_Records for processing:_

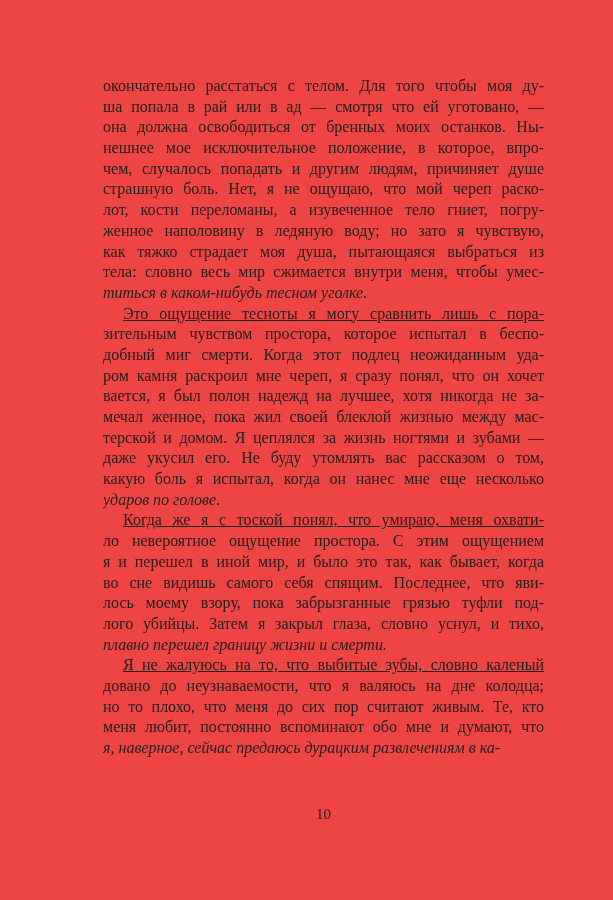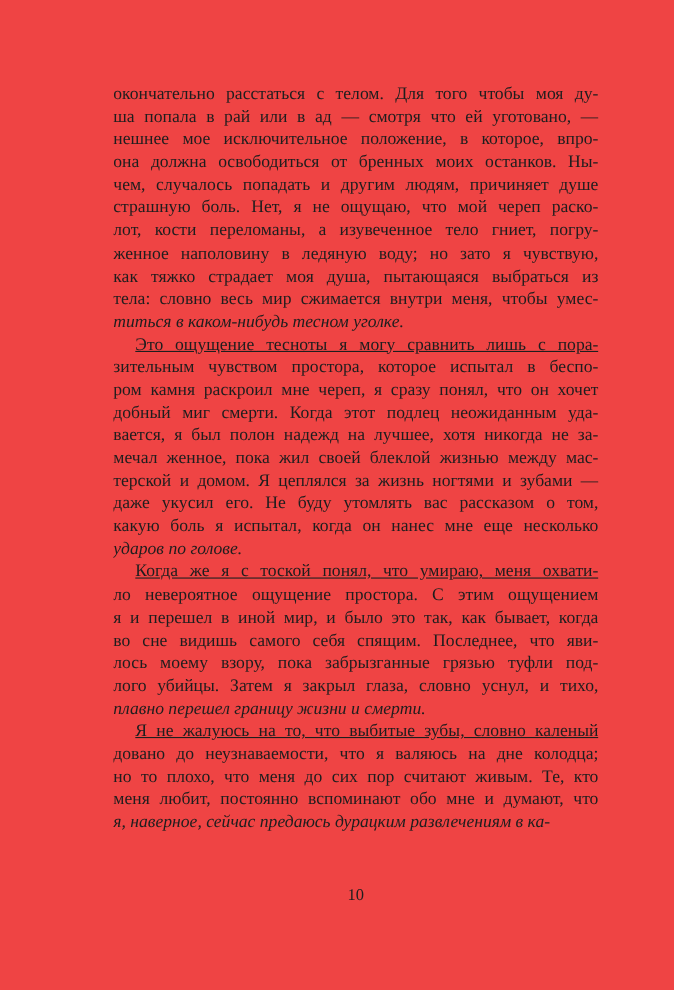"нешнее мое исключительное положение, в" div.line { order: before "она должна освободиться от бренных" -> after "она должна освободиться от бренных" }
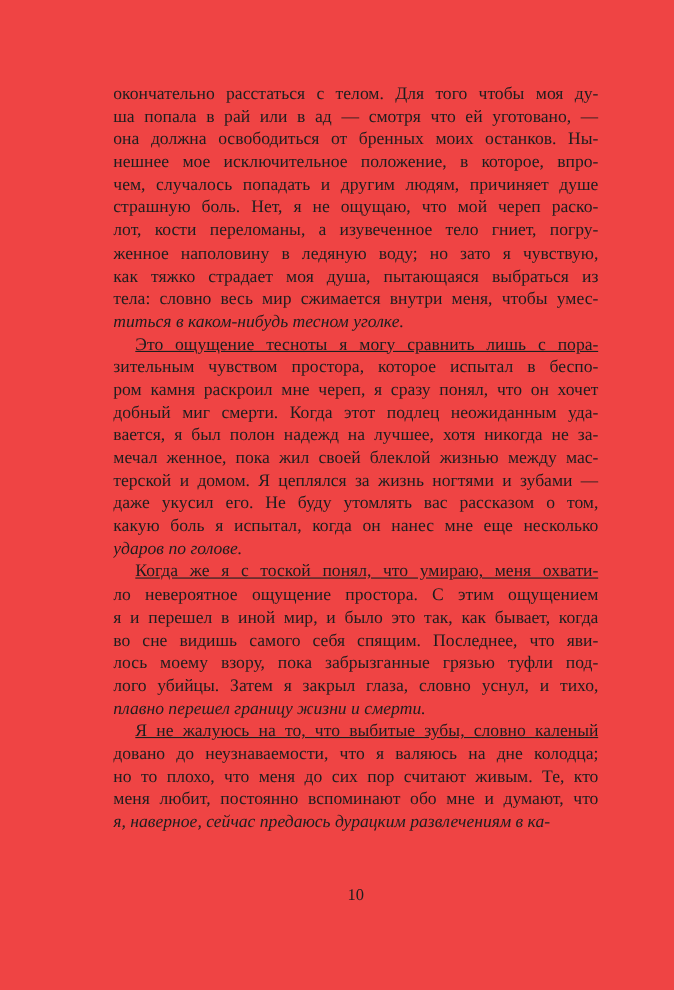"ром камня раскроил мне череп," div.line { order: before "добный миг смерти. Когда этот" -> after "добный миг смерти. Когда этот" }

--

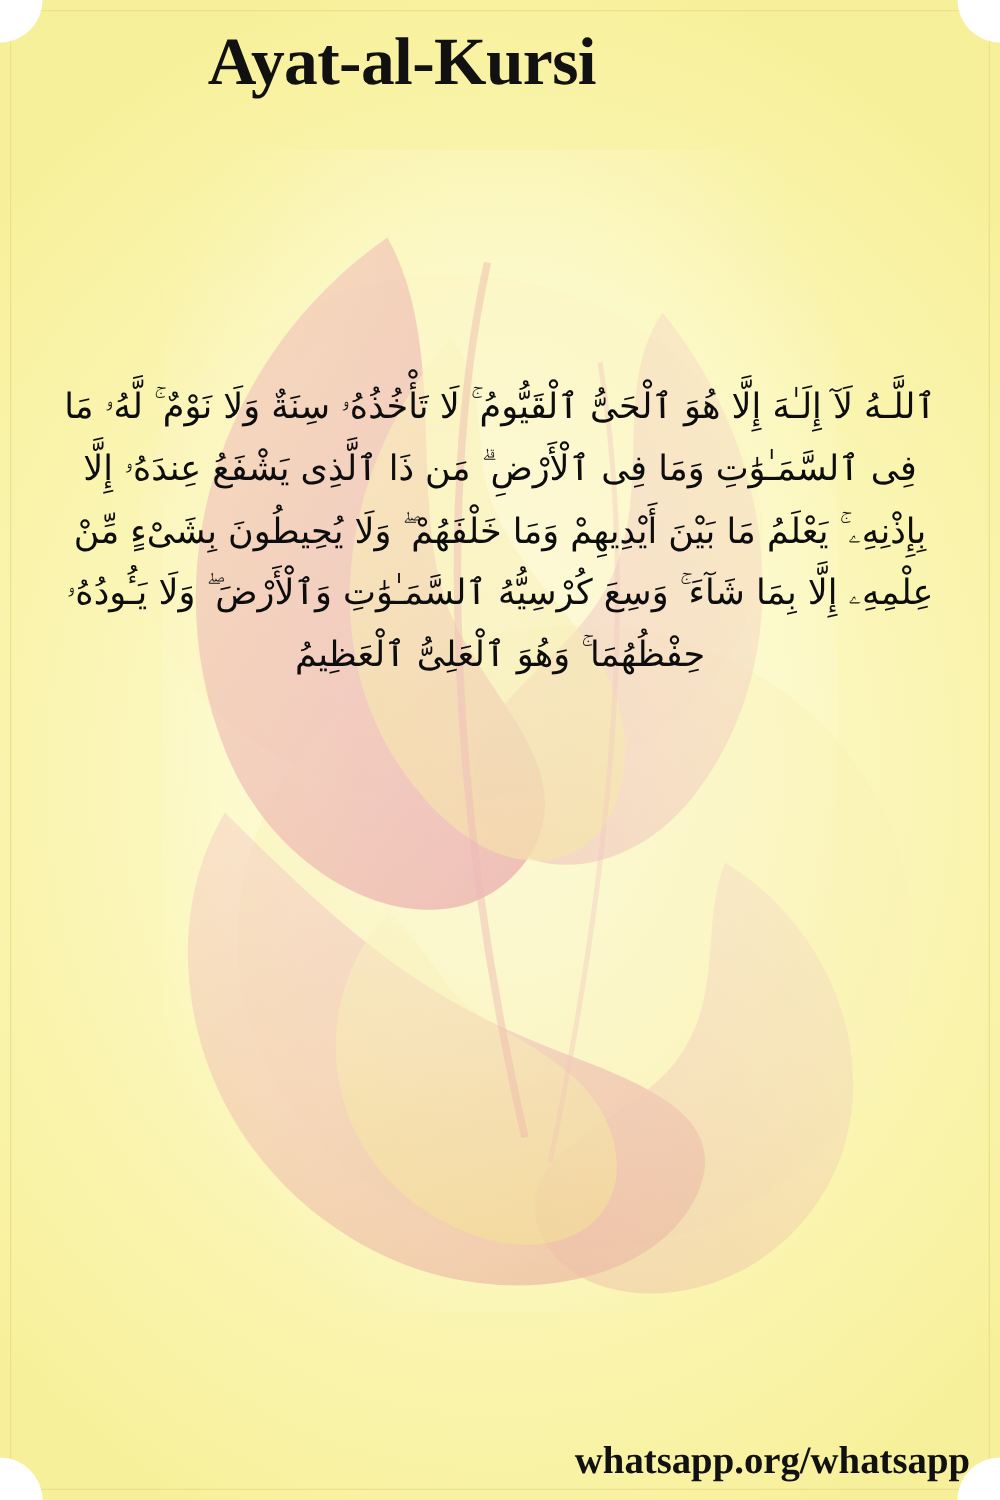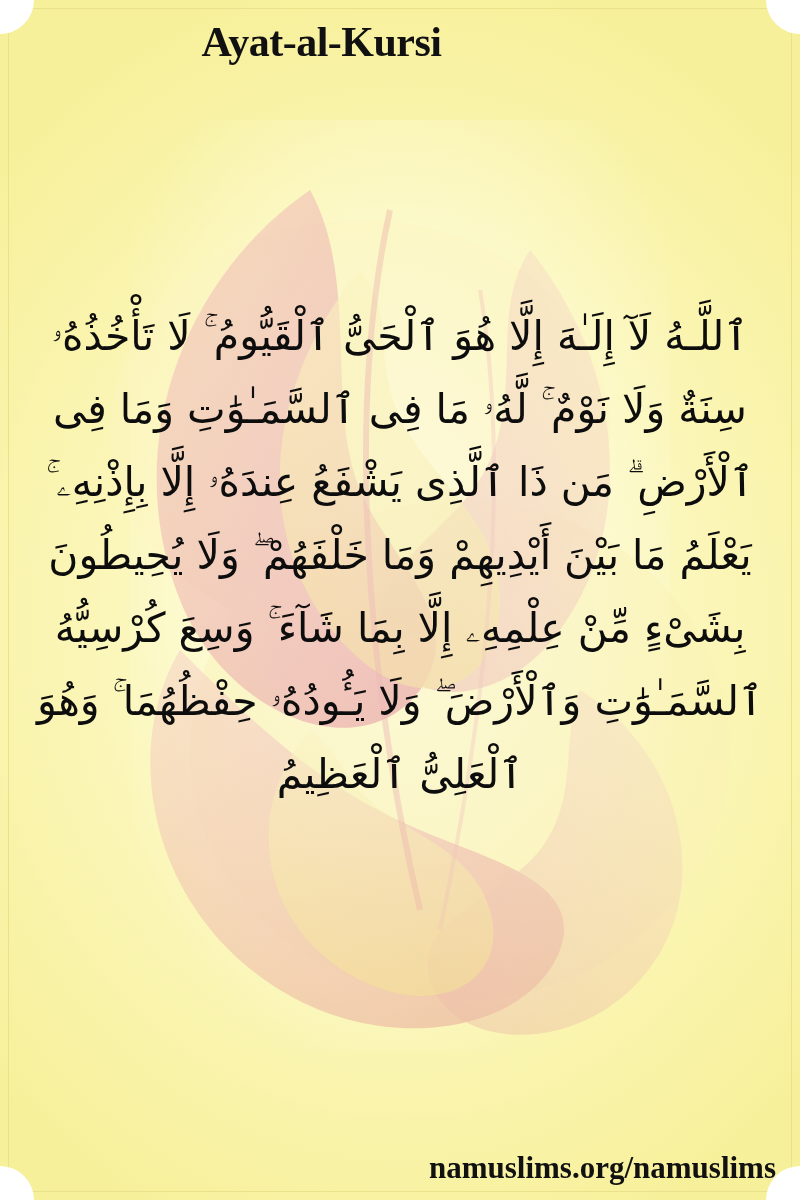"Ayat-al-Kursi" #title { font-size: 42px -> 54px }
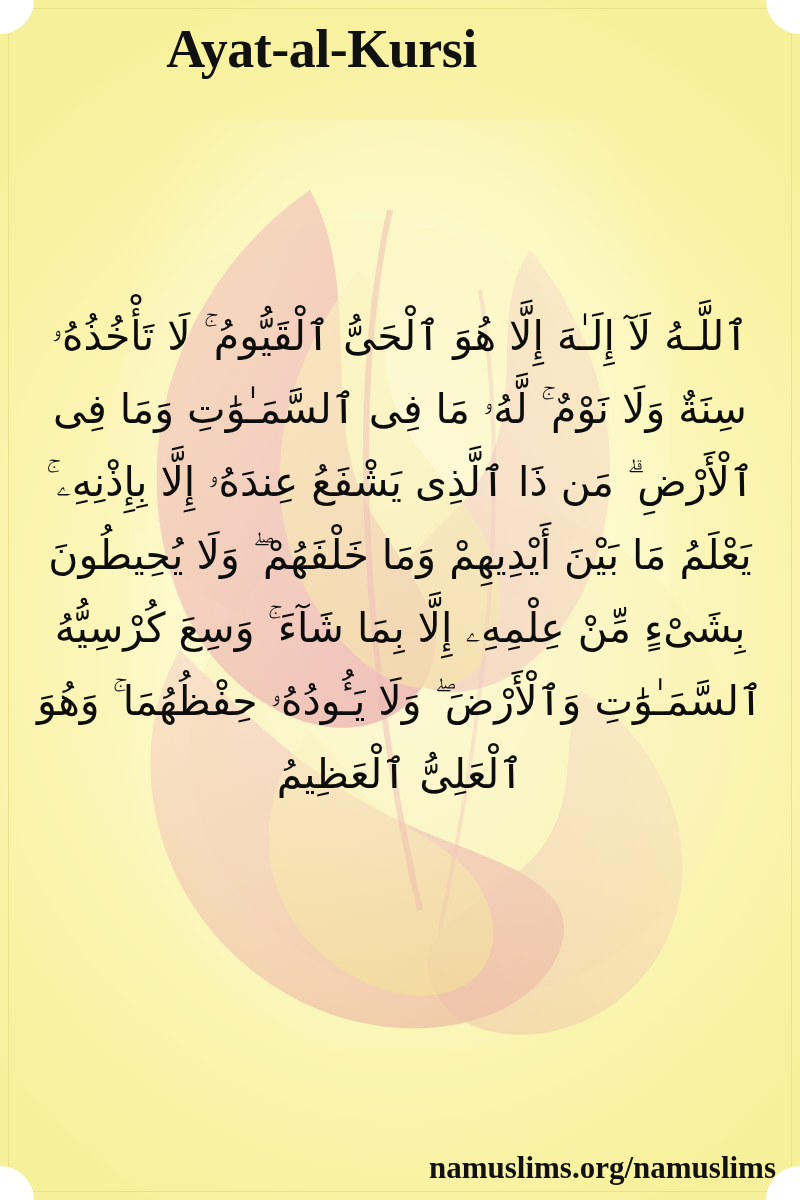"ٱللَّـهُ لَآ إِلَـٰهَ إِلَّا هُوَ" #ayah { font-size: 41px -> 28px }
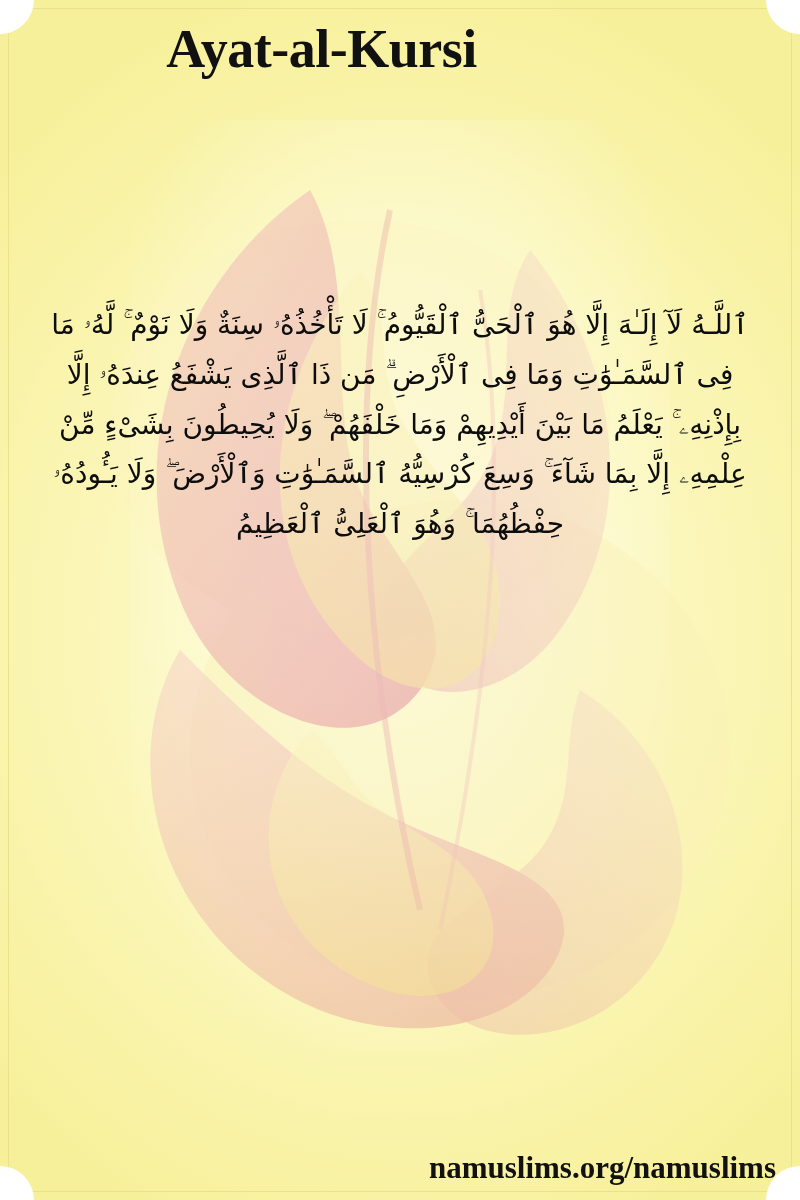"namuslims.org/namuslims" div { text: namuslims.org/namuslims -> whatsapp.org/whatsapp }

_What is needed:_
Output only the lines above from the one containing "لَآ إِلَـٰهَ إِلَّا" to the one containing "text: namuslims.org/namuslims ->", both included, exactly as written and with no pictures.

_Solution to the problem:_
"ٱللَّـهُ لَآ إِلَـٰهَ إِلَّا هُوَ" #ayah { font-size: 41px -> 28px }
"namuslims.org/namuslims" div { text: namuslims.org/namuslims -> whatsapp.org/whatsapp }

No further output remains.